The 7-ring AI governance self-assessment.
A 30-minute scoring exercise for AI product teams that need a ranked gap list, not another abstract control catalog.
The 7-ring AI governance self-assessment scores each layer of an LLM product from 0 to 3: access, input validation, output guardrails, runtime monitoring, escalation, audit logging, and dynamic output-side governance.
Evidence caps the score.
A score of 2 means the control exists and works. A score of 3 means it exists, works, and has been tested under failure. If the team cannot name an artifact, the score is at most a 1.
Score each ring from 0 to 3.
Write one sentence of evidence for every score.
Sort the rings ascending and close the lowest two first.
Assign one 90-day action and one owner per gap.
Governance has to cover the full runtime path.
Most AI governance reviews over-index on access, policy, and audit history. LLM products also need live controls at the moment the model is deciding, acting, and producing output.
Access and permissions
Authentication, tenant isolation, RBAC, and pre-flight permission checks before the model is invoked.
Input validation
Prompt-injection defense, SQL safety gates, payload schema validation, and tenant-scoped input filtering.
Output guardrails
PII redaction, secrets filtering, output intent validation, and deterministic fallback behavior.
Runtime monitoring
Request-level traces, stage events, structured logs, correlation IDs, latency, and model-call metadata.
Escalation and alerting
Downvote capture, abuse signals, repeated-denial alerts, and a named human owner for material failures.
Audit logging
Append-only records, retention, per-message reconstruction, and durable linkage between user, tenant, decision, and evidence.
Dynamic output governance
Drift gates, cost guardrails, anomaly detection, scheduled regression checks, and merge-blocking eval thresholds.

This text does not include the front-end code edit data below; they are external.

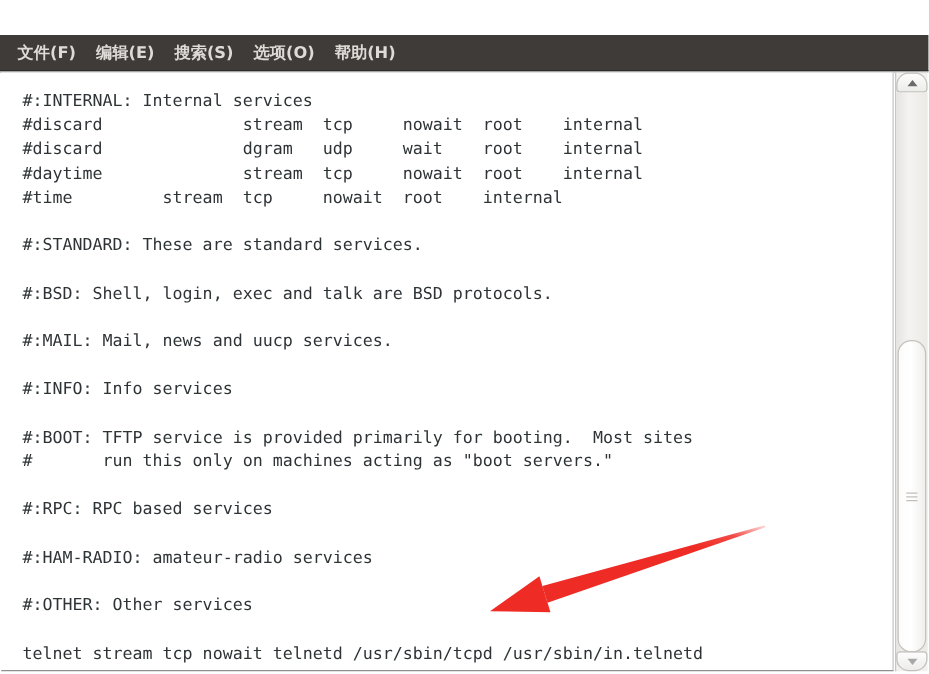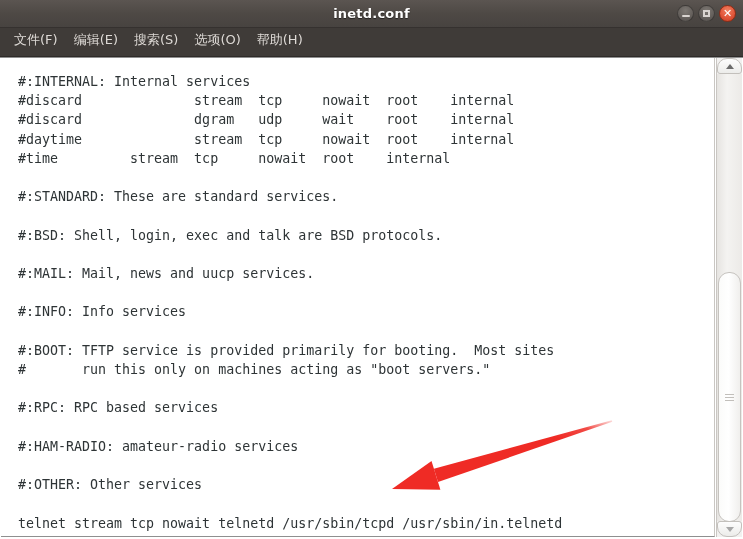--- a/index.html
+++ b/index.html
@@ -263,20 +263,6 @@
 
 <div id="app">
 
-  <div class="titlebar">
-    <div class="title-text">inetd.conf</div>
-    <div class="win-controls">
-      <div class="win-btn minimize">
-        <span class="bar"></span>
-      </div>
-      <div class="win-btn maximize">
-        <span class="box"></span>
-      </div>
-      <div class="win-btn close">
-        <span class="glyph">✕</span>
-      </div>
-    </div>
-  </div>
 
   <div class="menubar">
     <div class="menu-item">文件(F)</div>

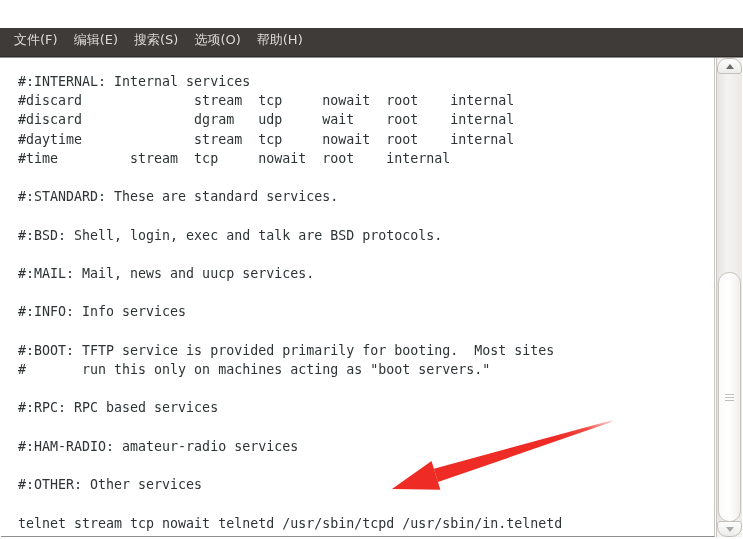--- a/index.html
+++ b/index.html
@@ -120,9 +120,10 @@
     background: #3f3b38;
     box-sizing: border-box;
     display: flex;
-    align-items: flex-start;
+    align-items: center;
     padding-left: 6px;
     border-bottom: 1px solid #2e2b29;
+    font-weight: bold;
   }
 
   .menu-item {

The thinnest ring is usually dynamic output governance.
Teams often have authentication, logs, and audit tables because older software review patterns demand them. The live output side is thinner: drift gates, anomaly detection, rate limits, merge-blocking eval thresholds, and alerting from the eval harness to a human owner.

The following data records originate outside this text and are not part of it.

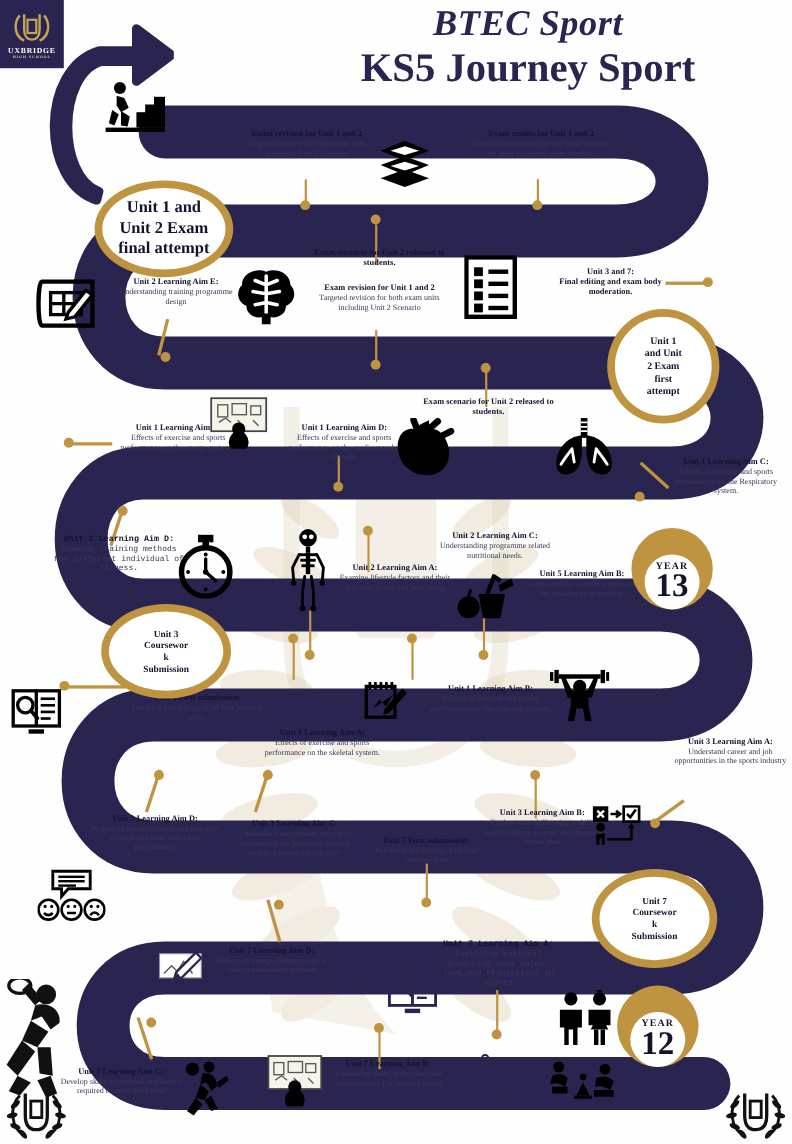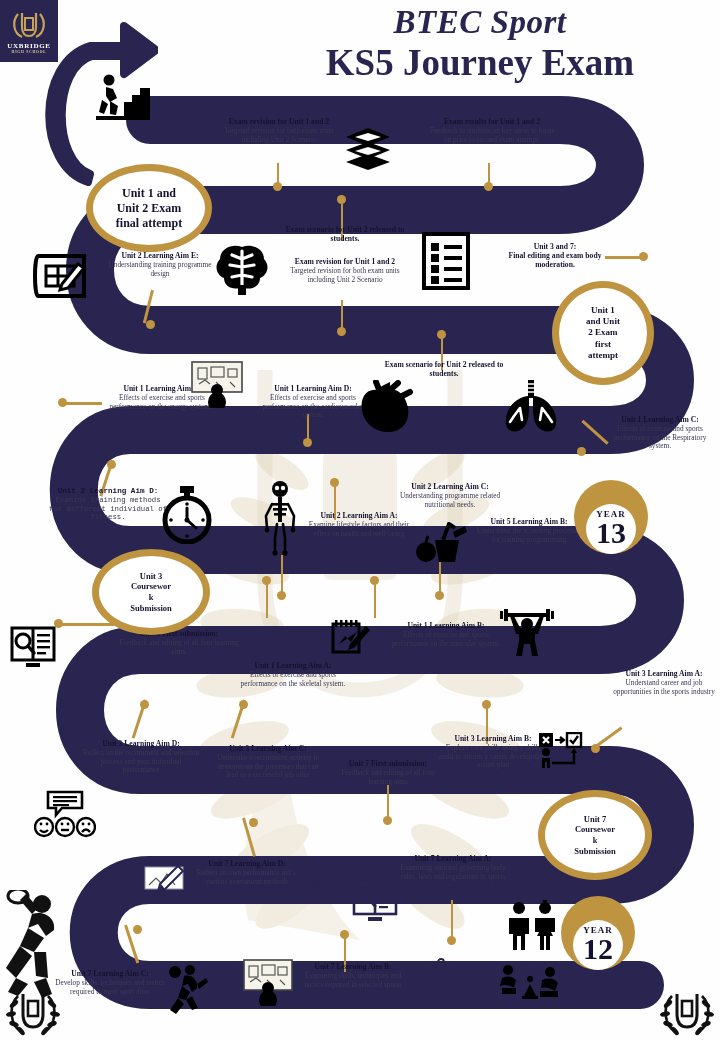--- a/index.html
+++ b/index.html
@@ -152,7 +152,7 @@
 
   <div class="title-wrap">
     <div class="t1">BTEC Sport</div>
-    <div class="t2">KS5 Journey Exam</div>
+    <div class="t2">KS5 Journey Sport</div>
   </div>
 
   <div class="pin" style="left:273px;top:163px;width:10px;height:28px;">

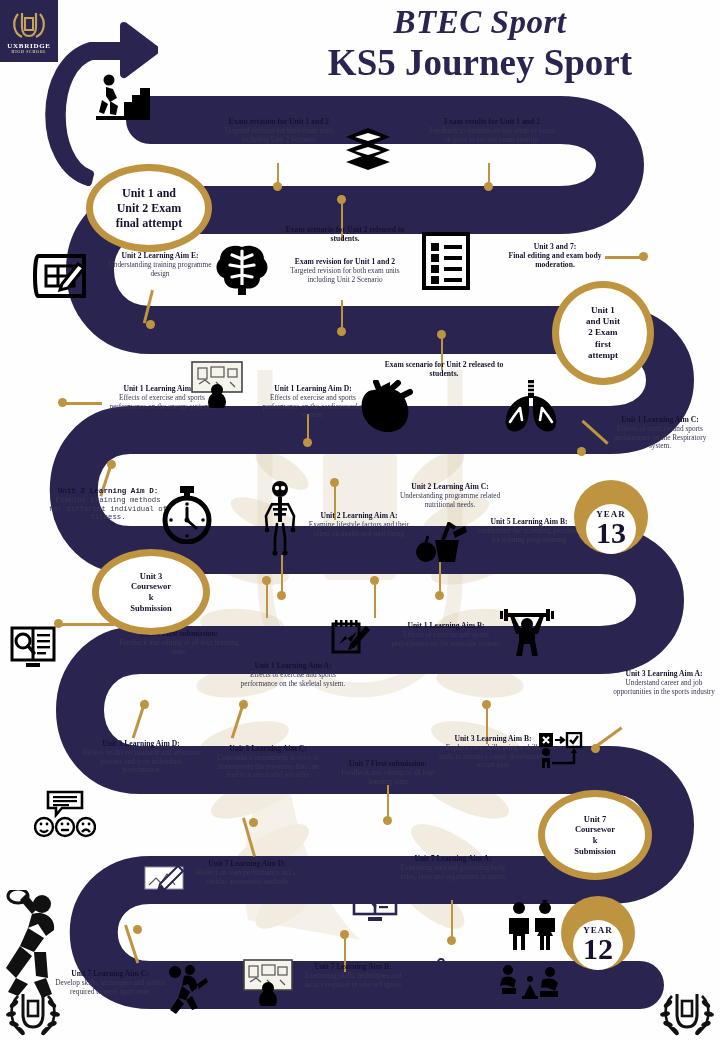--- a/index.html
+++ b/index.html
@@ -388,7 +388,7 @@
     <span>Examining skills, techniques and tactics required in selected sports</span>
     </div>
 
-  <div class="oval" style="left:86px;top:164px;width:112px;height:74px;font-size:12px;">
+  <div class="oval" style="left:86px;top:164px;width:112px;height:74px;font-size:15px;">
     <span style="white-space:pre-line;">Unit 1 and
 Unit 2 Exam
 final attempt</span>

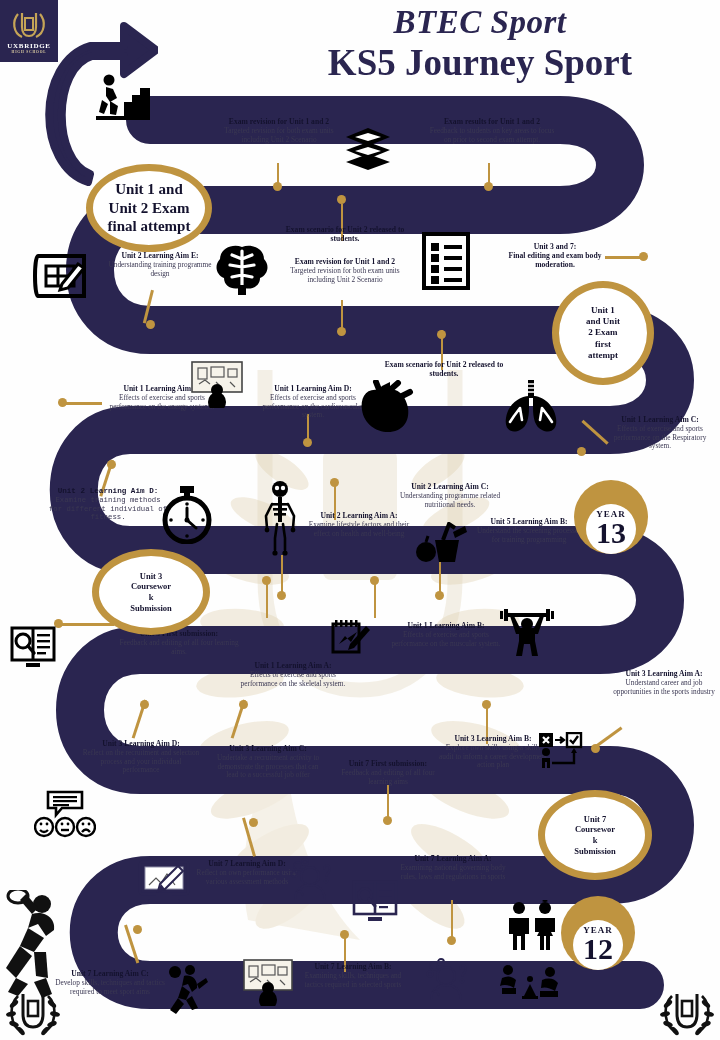--- a/index.html
+++ b/index.html
@@ -373,7 +373,7 @@
     <span>Reflect on own performance using various assessment methods</span>
     </div>
 
-  <div class="cal" style="left:398px;top:855px;width:110px;">
+  <div class="cal" style="left:398px;top:855px;width:110px;font-family:Liberation Mono, monospace;">
     <b>Unit 7 Learning Aim A:</b>
     <span>Examining national governing body rules, laws and regulations in sports</span>
     </div>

An eval harness that nobody runs is not a control.
A Slack notification that never blocks a merge is not a gate.
A denial rendered to the user but not alerted to an admin is not escalation.
The result should be a ranked closure plan.
This assessment is useful only if it produces a list the team can act on this quarter. The lowest-scored ring becomes the next closure action. The second-lowest becomes the backup if the first requires broader approval.
Name the artifact that would prove the gap is closed.
Name the owner responsible for that artifact.
Set the revisit date before the assessment ends.
Practical questions, answered plainly.
No. It is an operating assessment for product and platform teams. It can support compliance evidence, but its job is to find runtime governance gaps.
At minimum: an AI product or platform owner and one engineer who can identify real artifacts. Risk, security, or compliance should join when the system touches regulated workflows.
Close the lowest-scored ring first with a 90-day action. Do not spread effort evenly across all seven rings.